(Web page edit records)
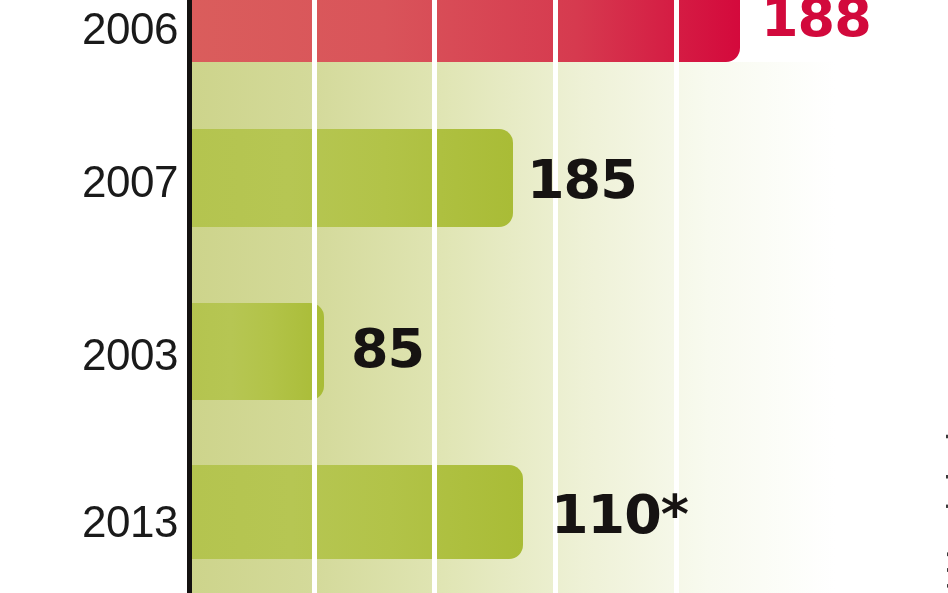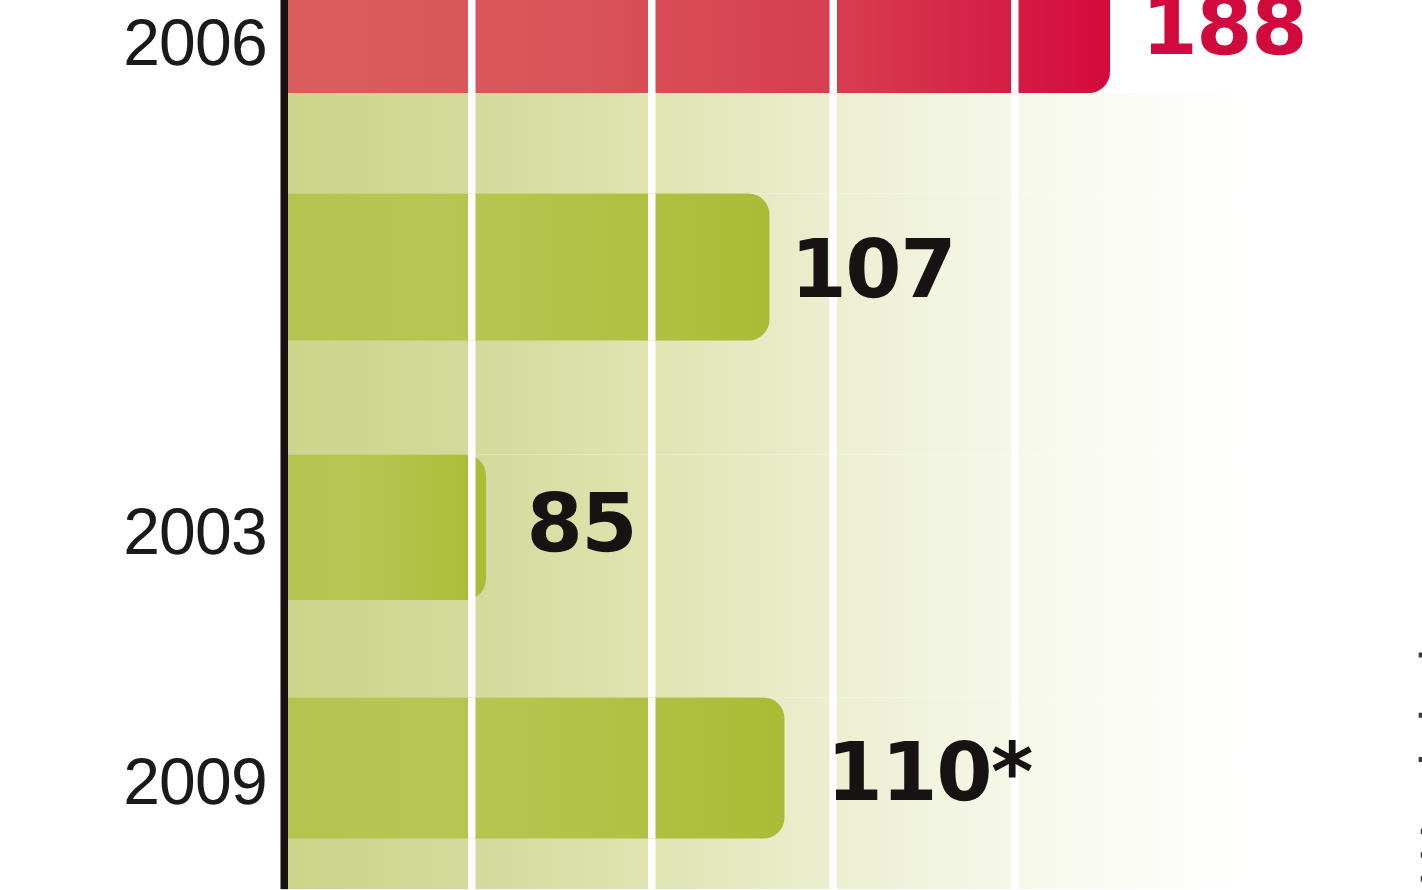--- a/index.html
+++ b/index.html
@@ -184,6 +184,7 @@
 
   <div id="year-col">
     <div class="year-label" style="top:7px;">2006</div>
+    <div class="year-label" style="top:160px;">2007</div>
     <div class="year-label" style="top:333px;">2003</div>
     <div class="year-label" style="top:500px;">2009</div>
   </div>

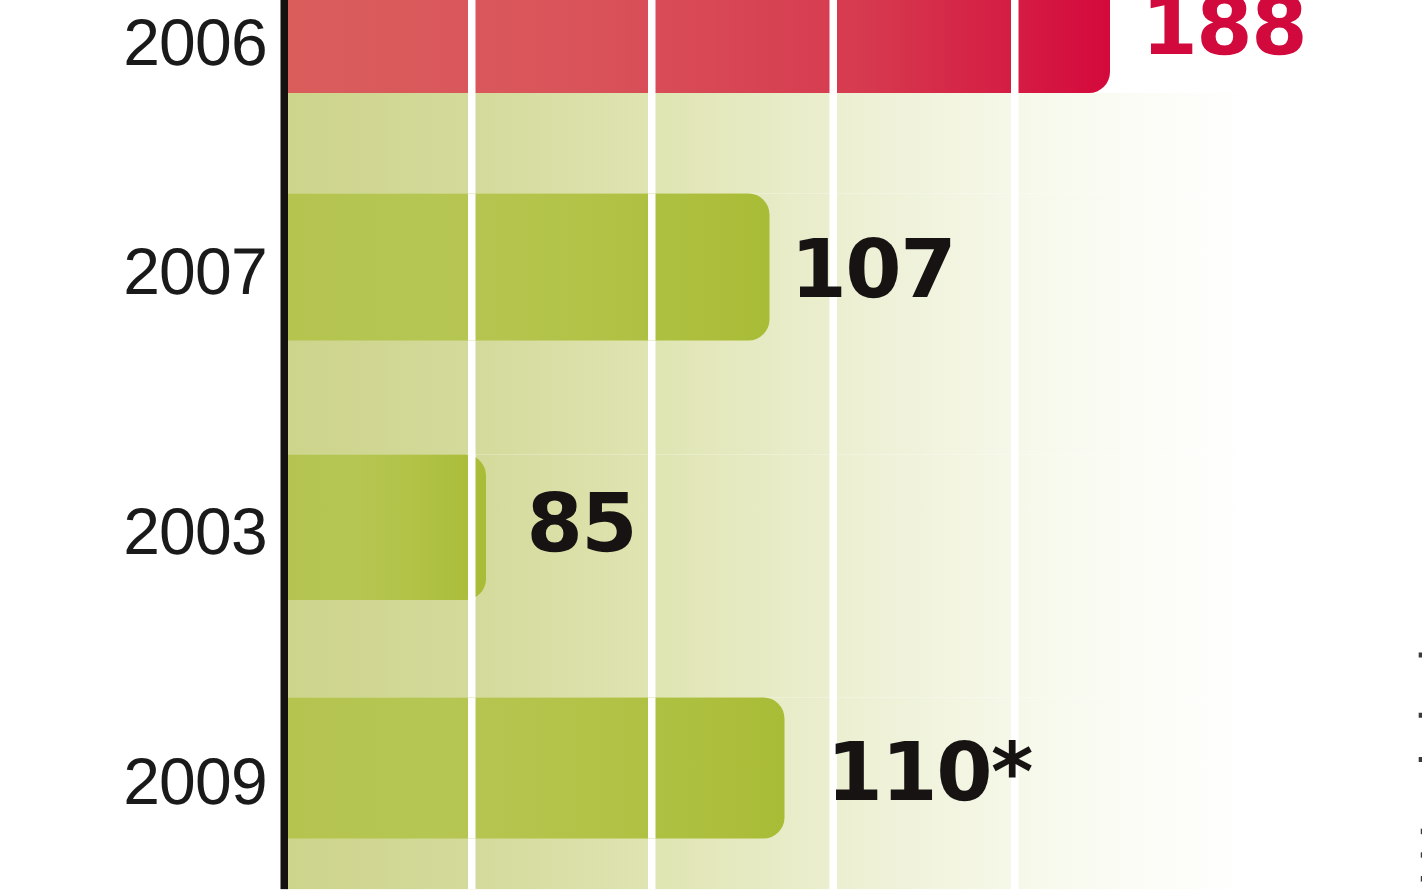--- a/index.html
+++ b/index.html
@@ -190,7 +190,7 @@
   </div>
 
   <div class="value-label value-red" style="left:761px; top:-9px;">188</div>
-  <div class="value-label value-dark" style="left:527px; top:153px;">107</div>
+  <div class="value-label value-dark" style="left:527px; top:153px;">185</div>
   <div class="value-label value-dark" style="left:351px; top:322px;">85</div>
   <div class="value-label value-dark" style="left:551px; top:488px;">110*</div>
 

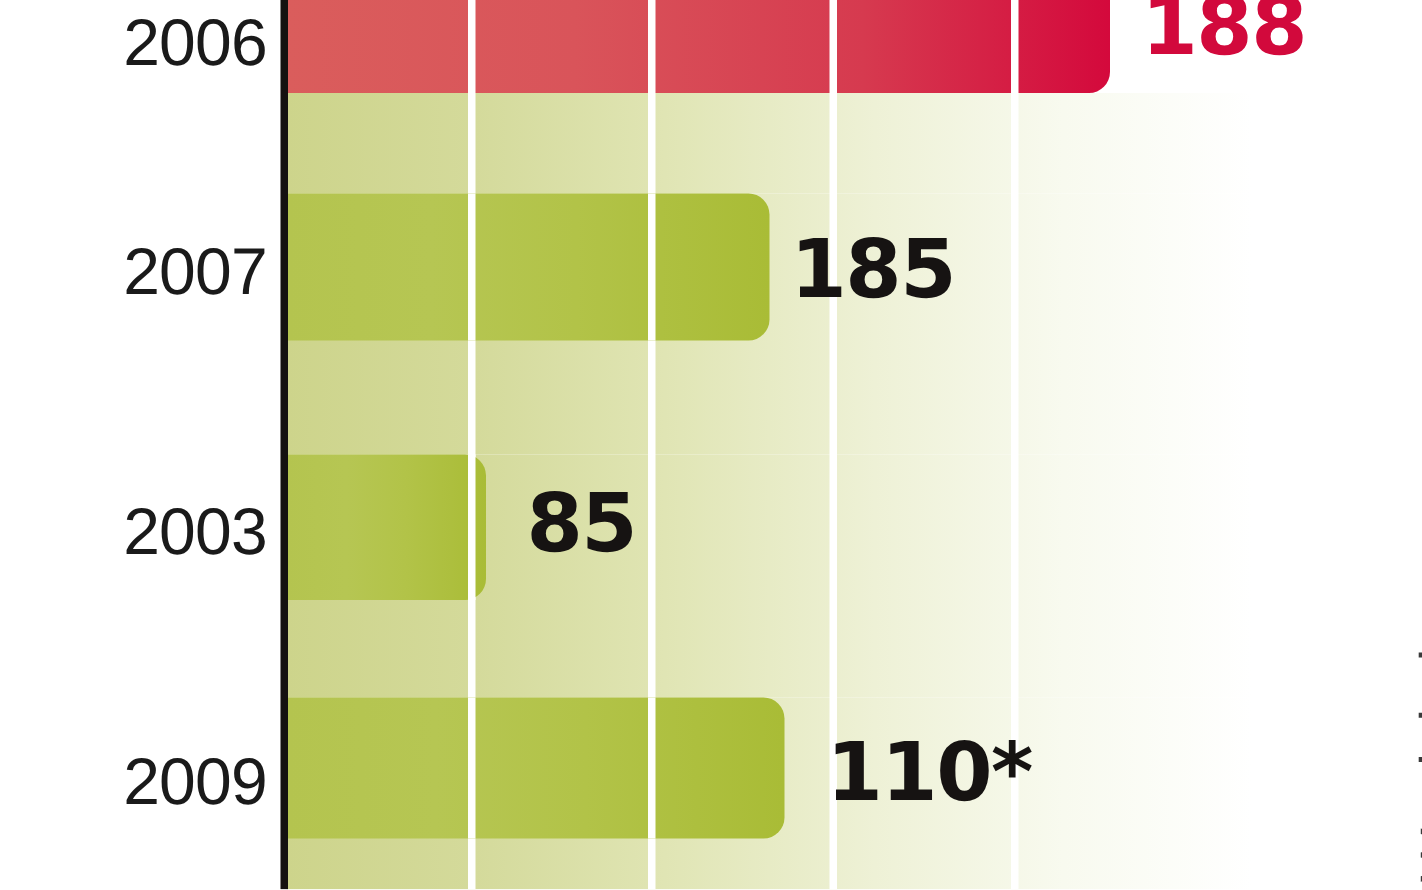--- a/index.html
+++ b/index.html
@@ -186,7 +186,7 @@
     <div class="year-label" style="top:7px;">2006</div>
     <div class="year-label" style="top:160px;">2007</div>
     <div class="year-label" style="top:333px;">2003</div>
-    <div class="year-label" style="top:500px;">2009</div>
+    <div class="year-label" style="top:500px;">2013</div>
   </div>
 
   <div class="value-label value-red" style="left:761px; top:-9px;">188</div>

Work required:
Scan the data above and state how many of its lines contain the string "year", with no other content.

Task solution:
10